Apart from much needed out pours of charity, outrage and support after such calamitous, mind-boggling events, there remains no permanent, ready mechanism to support island societies and developing countries after intense natural events, territories destined to continue to suffer immensely from these disasters.

In 2018, I spent several months in Haiti working with authorities and communities on climate policy and learning about their experience after disasters. Haitians and other island nations are resilient, but after successive disasters, one wonders how much more these developing countries could face before churning out droves of climate refugees. In fact, this appears to be already happening with Bahamians fleeing and meeting resistance and arbitrary rules from US border authorities in the face of their entire ecosystems and societies' existential collapse.

While climate movements and recent political debates about the Green New Deal and climate crisis in the US and international media show some signs of hope, they lack transnational connections with people in regions of the world especially the Global South reeling from such calamity. There are echoes of imperialism and paternalism in current Green New Deal proposals and discussions.

Two weeks ago, front-runners in the US Democratic primary, many of whom support a version of a Green New Deal in the United States, shared their views about the climate crisis. Their domestic plans to stem the scourge appear uncoordinated, using various timelines, some even inconsistent with the UN’s Framework on Climate Change and the International Panel on Climate Change. What was noticeable is that these proposals almost completely ignored the ever present realities of people in island and developing countries who face the brunt of the worst effects of the climate crisis. Clearly, these plans are in response to Trump’s climate denialism and atrocious record on climate change at a domestic level. But they do not discard his nationalism that has been made a hallmark of his Presidency.

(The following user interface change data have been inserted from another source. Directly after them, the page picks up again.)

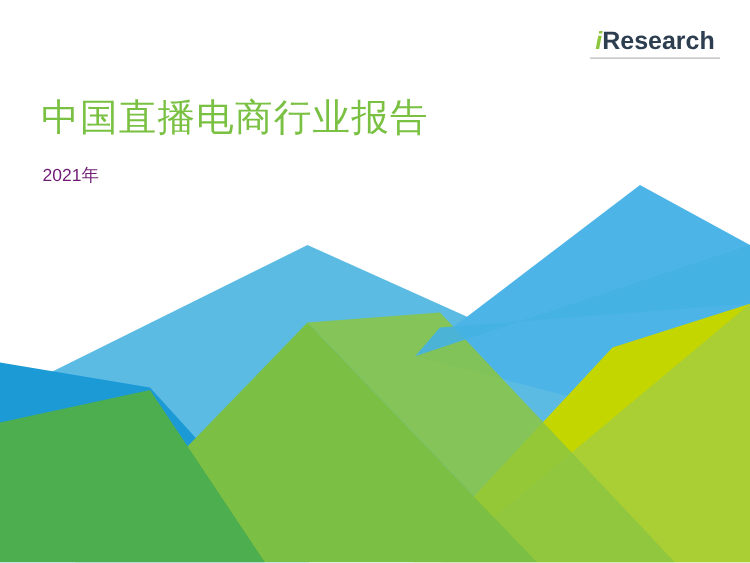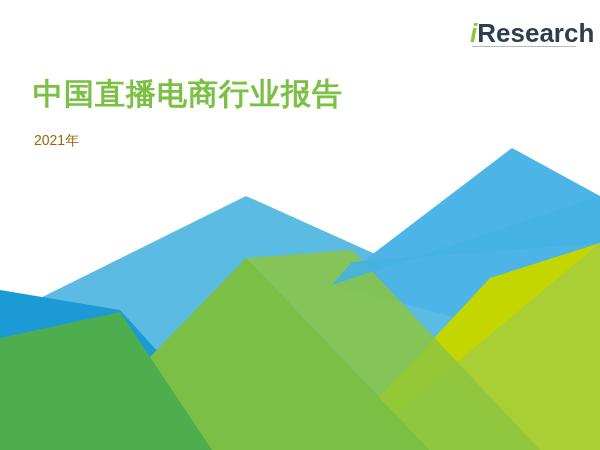--- a/index.html
+++ b/index.html
@@ -23,43 +23,43 @@
     top: 0;
     width: 600px;
     height: 450px;
     pointer-events: none;
   }
   .title {
     position: absolute;
     left: 33px;
     top: 74px;
     font-size: 30px;
-    font-weight: bold;
+    font-weight: normal;
     letter-spacing: 1px;
     color: #7ac143;
     white-space: nowrap;
   }
   .subtitle {
     position: absolute;
     left: 34px;
     top: 132px;
     font-size: 14px;
-    color: #a16207;
+    color: #701a75;
     white-space: nowrap;
   }
   .logo {
     position: absolute;
     right: 22px;
     top: 22px;
     width: 108px;
     height: 44px;
     text-align: center;
   }
   .logo-main {
-    font-size: 26px;
+    font-size: 20px;
     line-height: 22px;
     font-weight: bold;
     color: #2c3e50;
     letter-spacing: 0px;
     white-space: nowrap;
   }
   .logo-main .i-mark {
     color: #8dc63f;
     font-style: italic;
     font-weight: bold;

The US up until recently was the largest emitter of greenhouse gas emissions as the richest capitalist country in the world. It is now in second position to China. Democrats' utterances however are nothing short of a trickle-down climate policy, where if greenhouse emissions are reduced in the US and policies in place to address the fallout at home, the benefits will automatically spill over to other regions and places. Plans appear to adopt a nationalist outlook of the climate crisis while almost neglecting the effects that massive industrialization in the US has had over decades on other regions. While Bernie Sanders' plan appears the most ambitious and the only one to incorporate certain foreign policy aspects, his multilateral proposals depend on already broken, antidemocratic and ineffective global structures like the Green Climate Fund.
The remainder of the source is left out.